Code change snippets
☆ ☆ ☆ ☆

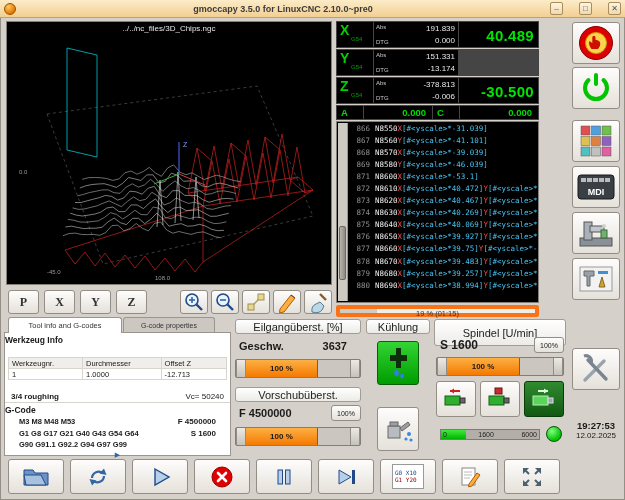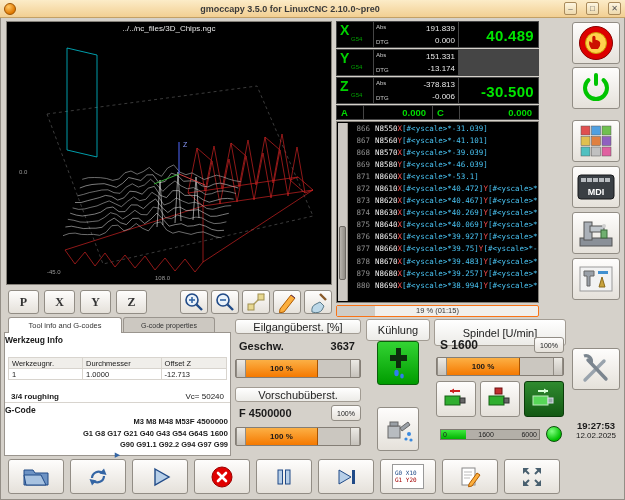--- a/index.html
+++ b/index.html
@@ -7,7 +7,7 @@
 body{position:relative;overflow:hidden;background:#d5d1ca;font-family:"Liberation Sans",sans-serif;color:#1a1a1a;box-shadow:inset 0 0 0 1px #938e86}
 .abs{position:absolute}
 
-#titlebar{position:absolute;left:0;top:0;width:625px;height:18px;background:linear-gradient(#fcecc8,#f2cf92);border-bottom:1px solid #c2a066;display:flex;align-items:center;gap:9px;padding:0 4px}
+#titlebar{position:absolute;left:0;top:0;width:625px;height:18px;background:linear-gradient(#fcecc8,#f2cf92);border-bottom:1px solid #c2a066;display:flex;align-items:center;gap:16px;padding:0 4px}
 #titlebar .title{flex:1;text-align:center;font-size:9px;font-weight:bold;color:#3a3a3a;white-space:nowrap;overflow:hidden}
 .winbtn{width:13px;height:13px;font-size:8px;line-height:12px;text-align:center;background:linear-gradient(#fdf5e0,#eedaae);border:1px solid #a98b5c;border-radius:2px;color:#555}
 #app-icon{width:12px;height:12px;border-radius:50%;background:radial-gradient(circle at 35% 30%,#ffc866,#e07800 70%);border:1px solid #9c5200}

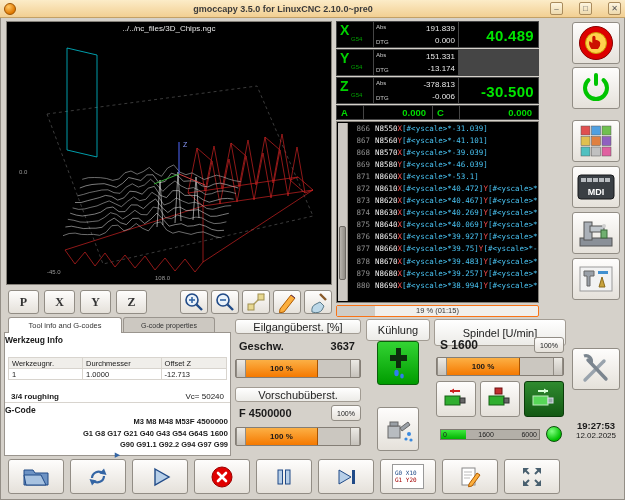--- a/index.html
+++ b/index.html
@@ -45,7 +45,7 @@
 .gline{height:12.05px;font-family:"DejaVu Sans Mono",monospace;font-size:7.5px;line-height:12px;white-space:nowrap;color:#ddd}
 .gnum{display:inline-block;width:20px;margin-right:5px;text-align:right;color:#8f8f8f}
 .gn{color:#efefef}.ga{color:#ff5050}.ge{color:#49c3f2}
-#gprogress{position:absolute;left:336px;top:305px;width:203px;height:12px;border:1px solid #f97316;background:#f1efec;border-radius:2px}
+#gprogress{position:absolute;left:336px;top:305px;width:203px;height:12px;border:4px solid #f97316;background:#f1efec;border-radius:2px}
 #gprogress .fill{position:absolute;left:0;top:0;bottom:0;background:#cfccc6}
 #gprogress .txt{position:absolute;width:100%;text-align:center;font-size:7.5px;line-height:10px;color:#333}
 

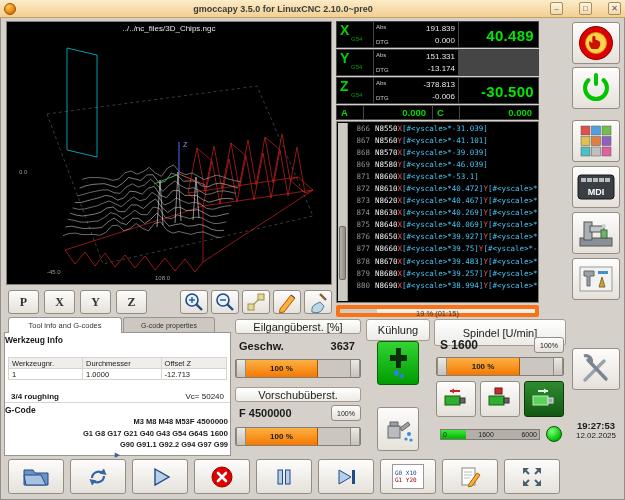--- a/index.html
+++ b/index.html
@@ -315,7 +315,7 @@
 </div>
 
 <div class="abs" style="left:366px;top:317px;width:64px;height:140px">
-  <div class="hdr abs" style="left:0;top:2px;width:64px;height:22px">Kühlung</div>
+  <div class="hdr abs" style="left:0;top:2px;width:64px;height:15px">Kühlung</div>
   <div class="btn abs" style="left:11px;top:24px;width:42px;height:44px;background:linear-gradient(#33d433,#009c00);border-color:#0a600a">
     <svg width="30" height="34" viewBox="0 0 30 34">
       <rect x="13" y="2" width="5" height="7" fill="#0d2d0d"></rect>

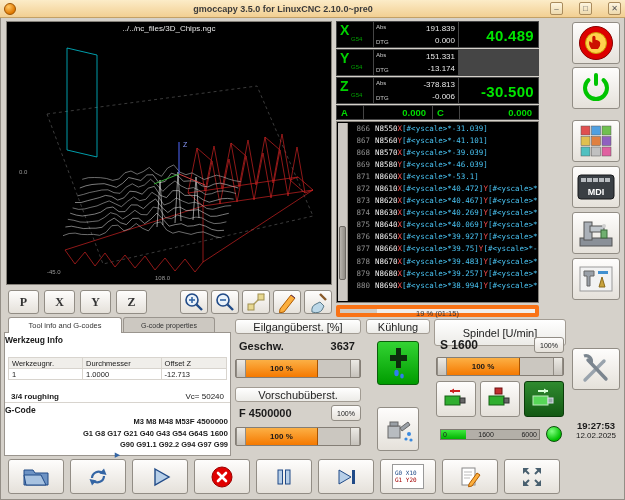--- a/index.html
+++ b/index.html
@@ -298,7 +298,7 @@
 <div class="abs" style="left:233px;top:317px;width:130px;height:140px">
   <div class="hdr abs" style="left:2px;top:2px;width:126px;height:15px">Eilgangüberst. [%]</div>
   <span class="big-label abs" style="left:6px;top:23px">Geschw.</span>
-  <span class="big-label abs" style="right:8px;top:23px">3637</span>
+  <span class="big-label abs" style="right:16px;top:23px">3637</span>
   <div class="slider abs" style="left:2px;top:42px;width:126px">
     <div class="cap capL"></div>
     <div class="fill" style="width:58%">100 %</div>

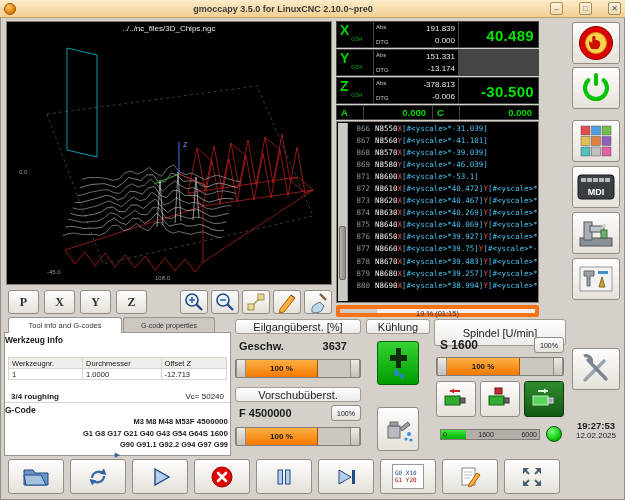--- a/index.html
+++ b/index.html
@@ -60,7 +60,7 @@
 .tt th:nth-child(1){width:34%}.tt th:nth-child(2){width:36%}
 #desc-row{display:flex;justify-content:space-between;padding:1px 6px;font-size:8px}
 #desc-row .desc{font-weight:bold}
-.gc-row{display:flex;justify-content:flex-end;padding:0 2px;font-size:7.5px;font-weight:bold;line-height:11.5px}
+.gc-row{display:flex;justify-content:space-between;padding:0 14px;font-size:7.5px;font-weight:bold;line-height:11.5px}
 .gc-row .right{font-size:8px}
 #scroll-ind{text-align:center;color:#3465a4;font-size:7px;line-height:8px}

☆ ☆ ☆ ☆

TASK TO CARRY OUT
Check each line of the records for the string "family" and copy those that have it.

PROBLEM SOLUTION
 body{position:relative;overflow:hidden;background:#d5d1ca;font-family:"Liberation Sans",sans-serif;color:#1a1a1a;box-shadow:inset 0 0 0 1px #938e86}
 .gline{height:12.05px;font-family:"DejaVu Sans Mono",monospace;font-size:7.5px;line-height:12px;white-space:nowrap;color:#ddd}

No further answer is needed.